К задку телеги привязана коза - единственное, что у них, помимо лошадки, осталось. За козой идет, подгоняя ее хворостинкой, господина. Она шепчет про себя какую-то молитву, часто оглядывается на уплывающие вдаль леса, следит, чтобы из телеги что не выпало, и кажется, вот-вот заплачет. Для деревенских женщин отъезды и приезды - сущая мука. Господь их знает - то ли все дело в том, что женщины обычно прикипают к любому месту, где они пробыли более суток, то ли гложет эту бедную господину, что на телеге всего четверо ребятишек, а весной, когда убегали в лес, было шестеро... Две могилки так и остались там, в укромном месте, под старым дубом, и, покидая лес, она, должно быть, клянется, что каждый год в день поминовения навестит своих кровинок.

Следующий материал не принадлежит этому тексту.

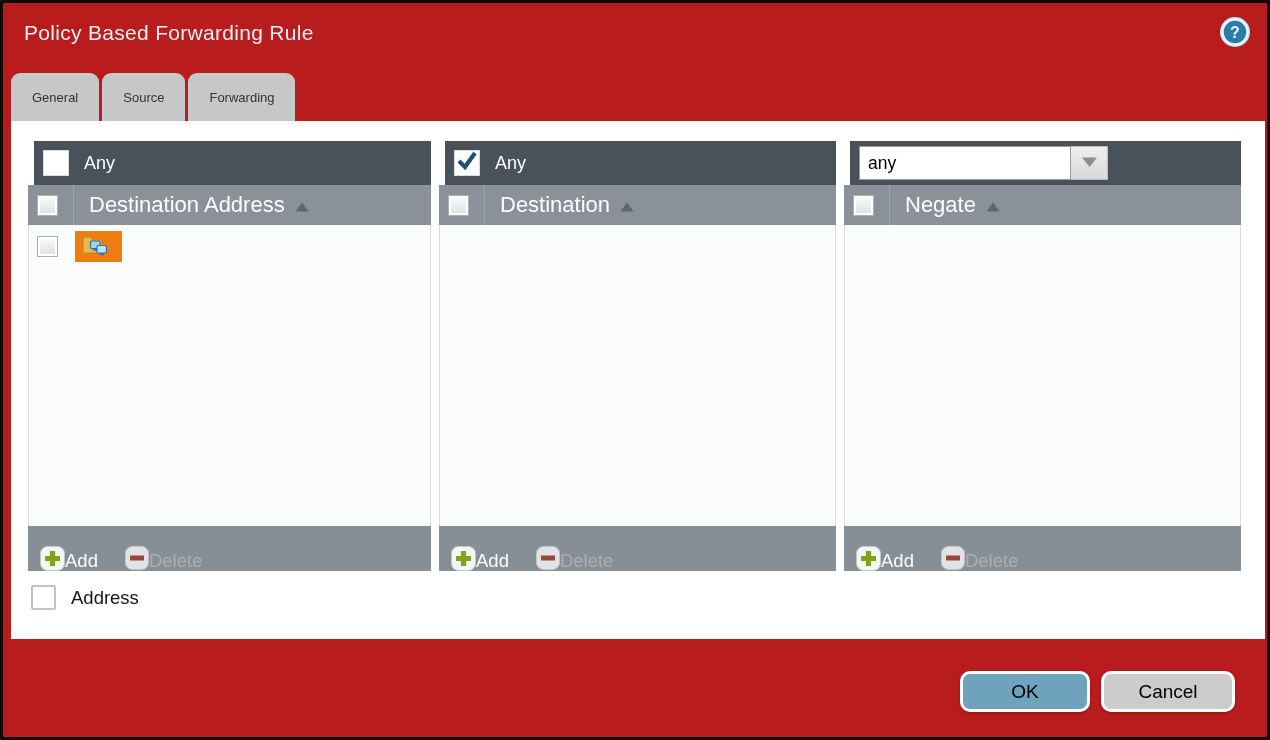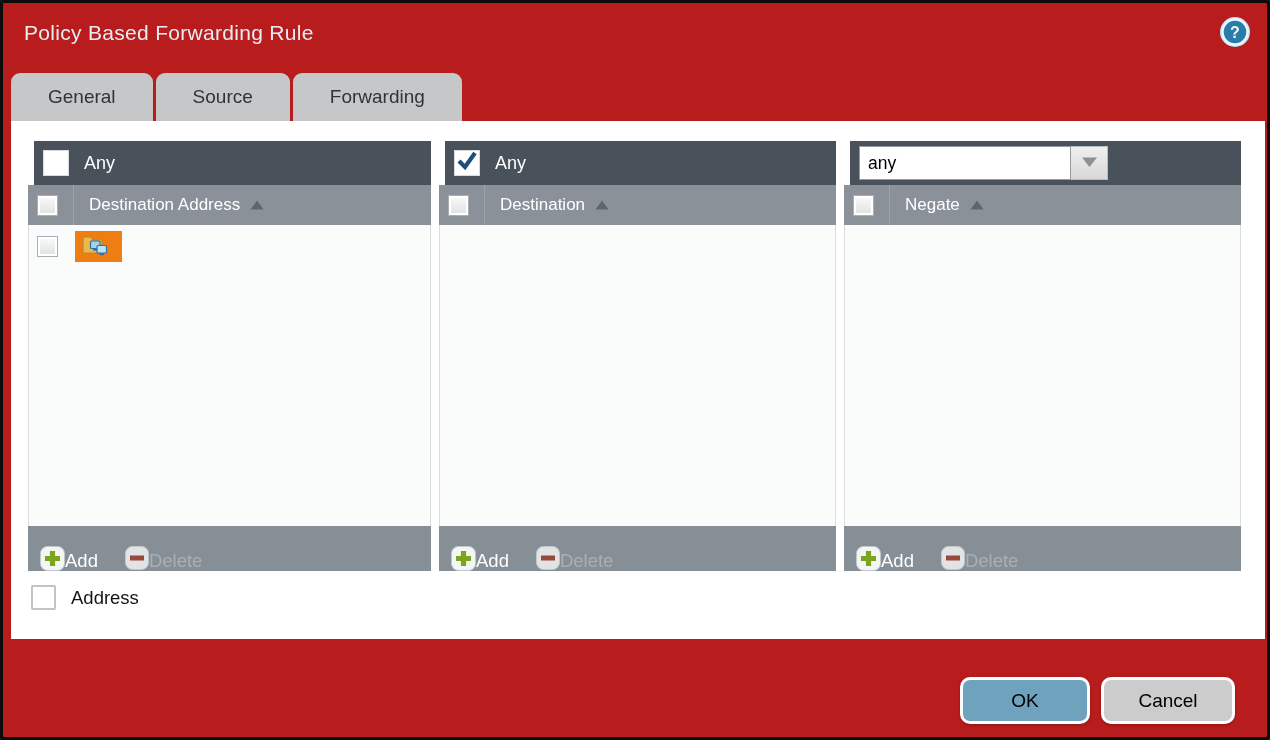--- a/index.html
+++ b/index.html
@@ -36,7 +36,7 @@
   .tab {
     background:#C6C7C8; color:#333;
     border-radius:9px 9px 0 0;
-    font-size:19px; padding:0 37px; height:48px;
+    font-size:13px; padding:0 21px; height:48px;
     display:flex; align-items:center; cursor:pointer;
     white-space:nowrap;
   }

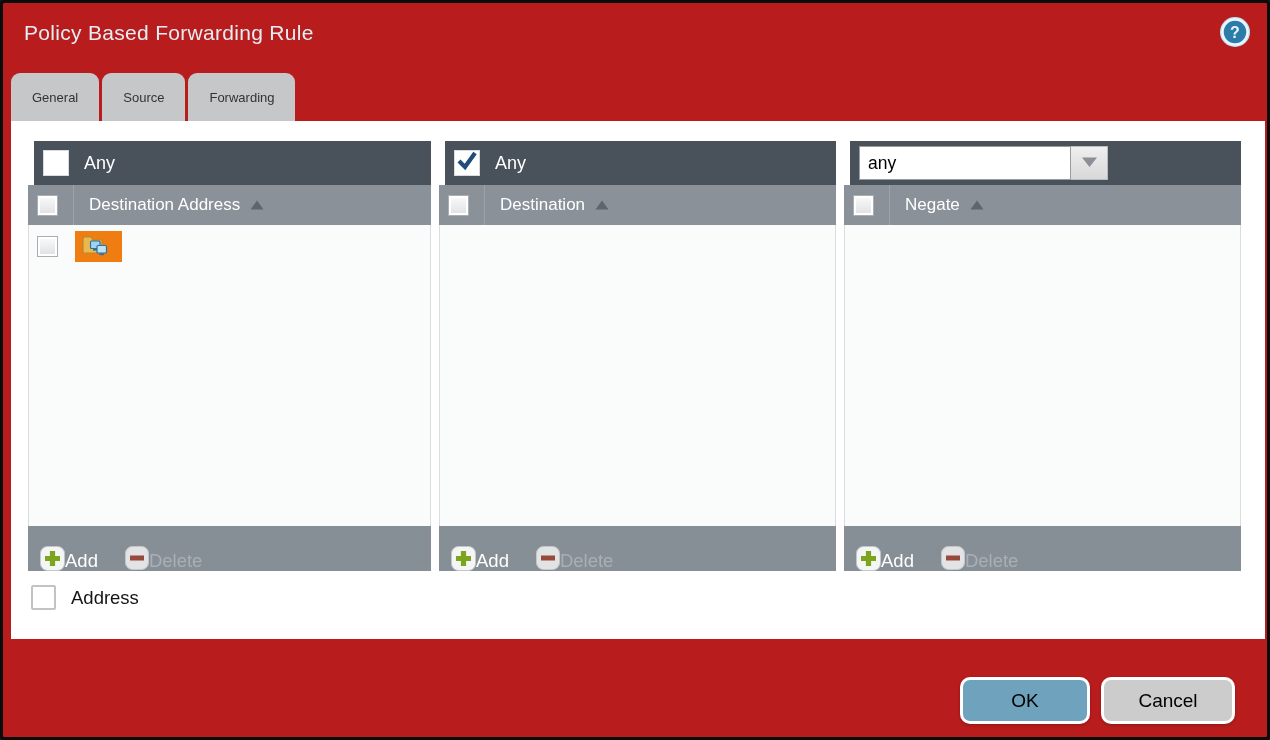--- a/index.html
+++ b/index.html
@@ -83,7 +83,7 @@
   }
   .hdr-sep { width:1px; height:40px; background:#9CA3AA; margin-left:6px; flex:0 0 auto; }
   .header-label {
-    color:#fff; font-size:17px; margin-left:15px; cursor:pointer;
+    color:#fff; font-size:22px; margin-left:15px; cursor:pointer;
     display:flex; align-items:center; gap:10px;
   }
 

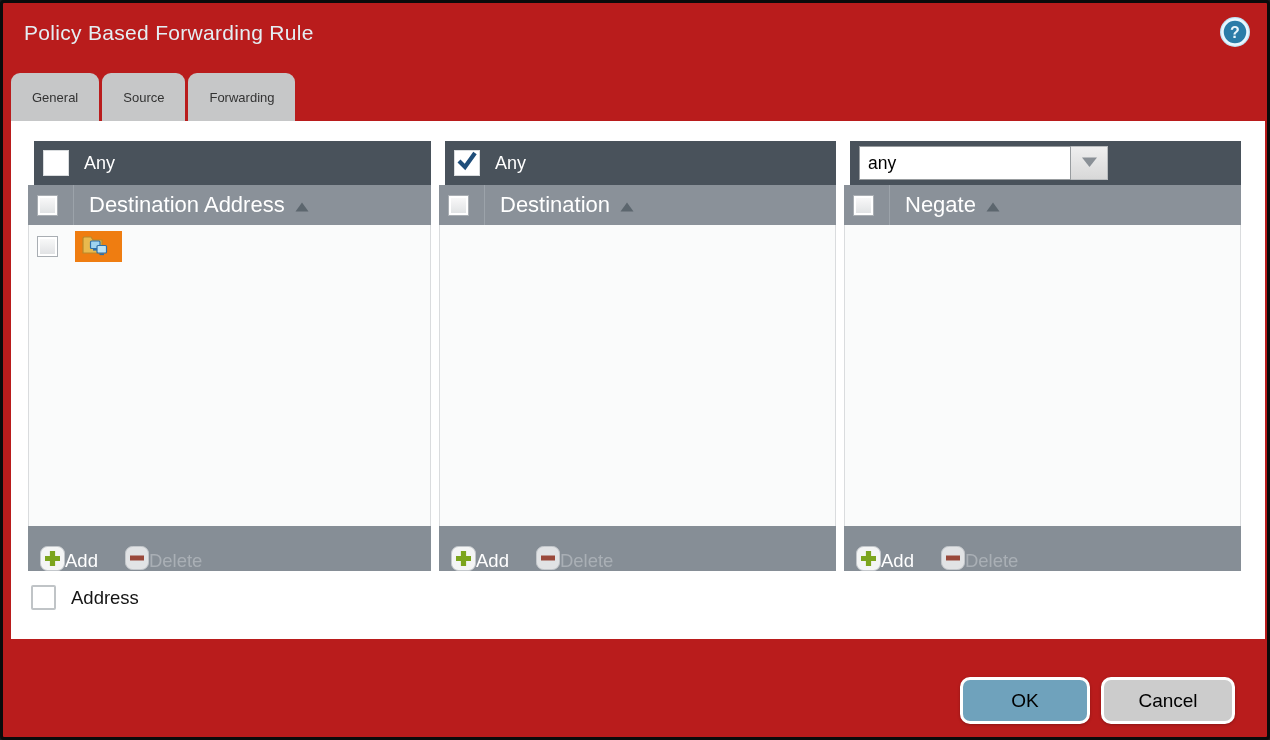--- a/index.html
+++ b/index.html
@@ -139,7 +139,7 @@
 
   
   .btn {
-    position:absolute; bottom:13px; height:47px;
+    position:absolute; bottom:25px; height:41px;
     border:3px solid #FFFFFF; border-radius:10px;
     display:flex; align-items:center; justify-content:center;
     font-size:19px; color:#000; cursor:pointer;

Но, может статься, расстроил ее истошный собачий вой, доносившийся с лесной опушки. В той нескончаемой собачьей печали, конечно же, слышится и голос того самого Гривея, который весной семенил за их телегой. За лето собаки в лесу одичали, зажили стаями, перестали отзываться на свои клички, перестали своих узнавать. Теперь вот воют. Должно быть, спохватились, что их бросают. Вспомнили, что уходящие вдаль люди как-никак не чужие. Было время, эти люди делили с ними последние крохи. Теперь вот уходят, а они остаются. Хоть и одичали, трагедии этого подлунного мира доходят и до них, и, сев на опушку леса, задрав мордочки к небу, собаки воют пронзительно, истошно, неземно, словно судьба, словно рок какой-нибудь.

Осенний день короток, а путь долог. Колонны идут днем, идут ночью, потом начинают дробиться на ходу, и, измотанный бездорожьем, каждый ищет свой путь, полагаясь главным образом на свою клячу и на бога. Еще верста, еще перелесок, еще ночь, и вот родные холмы начинают ранним утром выплывать из тумана. Еще один спуск, еще один, последний подъем, и вдруг из-за пригорка вместо крыши родного дома медленно выплывает обугленный дымоход. Сердце останавливается, замирает дух. Не скрипят более колеса. Тяжело, с натугой дышит лошадь, замерла чем-то удивленная коза, и дети на телеге напряженно вытянули тонкие шейки.

- О арс? Сгорел? - с дрожью в голосе спрашивает господина, ибо, будучи женщиной, она не решается поднять глаза, чтобы не умереть тут же, на обочине дороги...

- О арс... - с досадой роняет господарь и, похлопав по загривку свою лошадку, продолжает путь.